Each of us, queer or not, is living a life that is a complex, complicated narrative that cannot be summed up in simple ways. When I was a teenager, I had a conversation with my uncle who is a pastor about how I wanted to go to college for theology and I felt G-d was calling me to learn more about G-d’s church and to embrace ministry. I was a goody two-shoes white lady from the Midwest with mostly A grades who always came home on time and was never invited to parties. My uncle considered for a minute and then joked, “You know what you gotta do? Go off and get addicted to heroin, then get clean and come back. Then you’ll really have a story.” We both laughed knowingly: we’d both heard the testimonies, the compelling narratives of someone fallen deep into addiction who was saved by the call of Jesus. We also knew implicitly that the stories that sell both in evangelical ministry and in wider culture were neat arcs of redemption, of the person lost and confused and finally saved by something. In evangelical culture, it was finding Jesus in a hotel-room Bible while on a week-long bender. In popular culture, it was finally getting clean when you had a kid or when you met that one person you could love. The power of change in these stories is almost always something outside of the self: another person, a relationship, or a religion. But so rarely are narratives so neat and tidy, and sometimes the saving mechanism is simply our own understanding of who we are coming into being.
Our stories are ours to own. It is we, as a gender-expansive queer community, who have relied constantly on each other, creating new chosen families when our biological ones have rejected us, creating new selves to present to a world that finds our queerness confusing and threatening. We are embracing everything that has been put upon us and turning our pain into joy. Our cultural memory is imbued with all parts of the queer experience so that we remember both how hard this struggle has been and that the struggle was all completely worth it, to arrive at who we need to be.
Coming out is a vital part of that project. Visible queerness challenges the norms and assumptions society has built around us.
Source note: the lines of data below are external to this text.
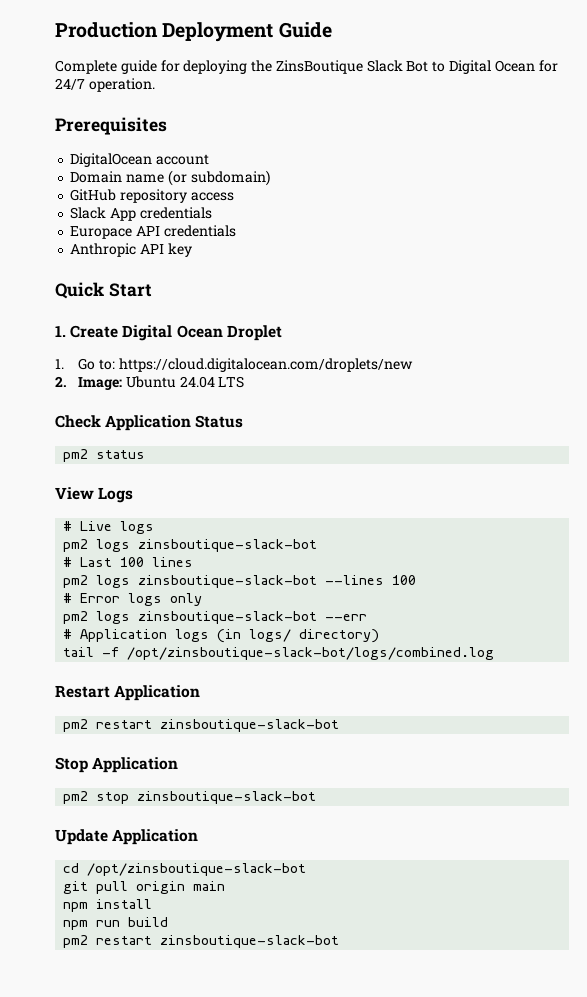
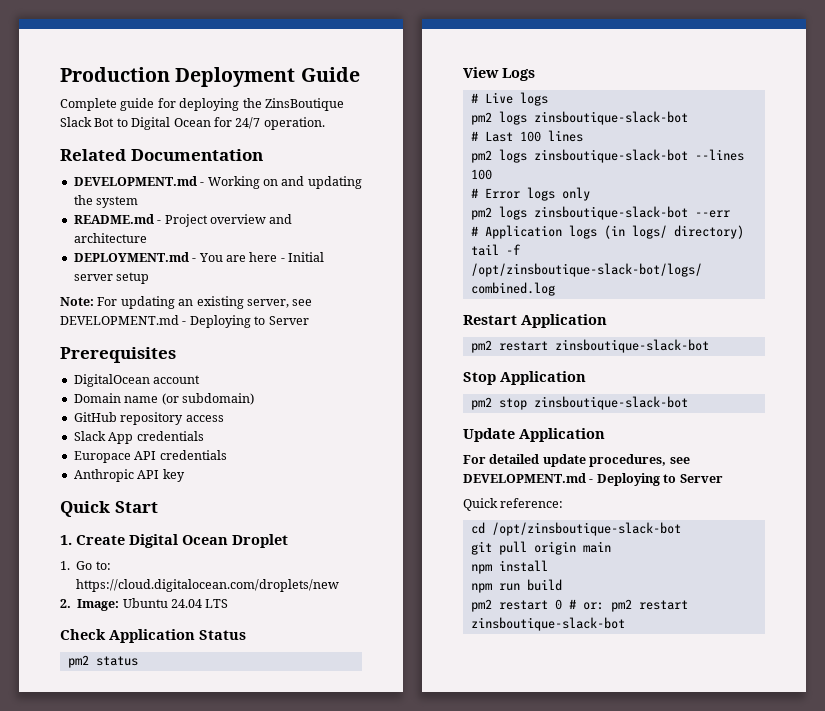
+ Related Documentation
+ DEVELOPMENT.md - Working on and updating the system
+ README.md - Project overview and architecture
+ DEPLOYMENT.md - You are here - Initial server setup
+ Note: For updating an existing server, see DEVELOPMENT.md - Deploying to Server
+ For detailed update procedures, see DEVELOPMENT.md - Deploying to Server
+ Quick reference:
  npm run build
- pm2 restart zinsboutique-slack-bot
+ pm2 restart 0 # or: pm2 restart zinsboutique-slack-bot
I urge you, if you are in a situation where it is safe to do so, to close that closet door behind you, to step out into the sunlight.
There is hope to be had, if only we work to see it and give it and be it. I might be the first non-binary person you have encountered. But I will not, most assuredly, be the last. Or you, in your queerness, in your coming out, in your being, are part of a great community that stretches back generations and will stretch forward in time, going on and on, each generation renewing hope that our forebears did not struggle in vain, that being who we are is worth something in this wild and wonderful world. Our hope sits in the complicated, complex stories of who we are, as queer people, as parents, siblings, family, friends, strangers, lovers. When we remember who we are, we have hope.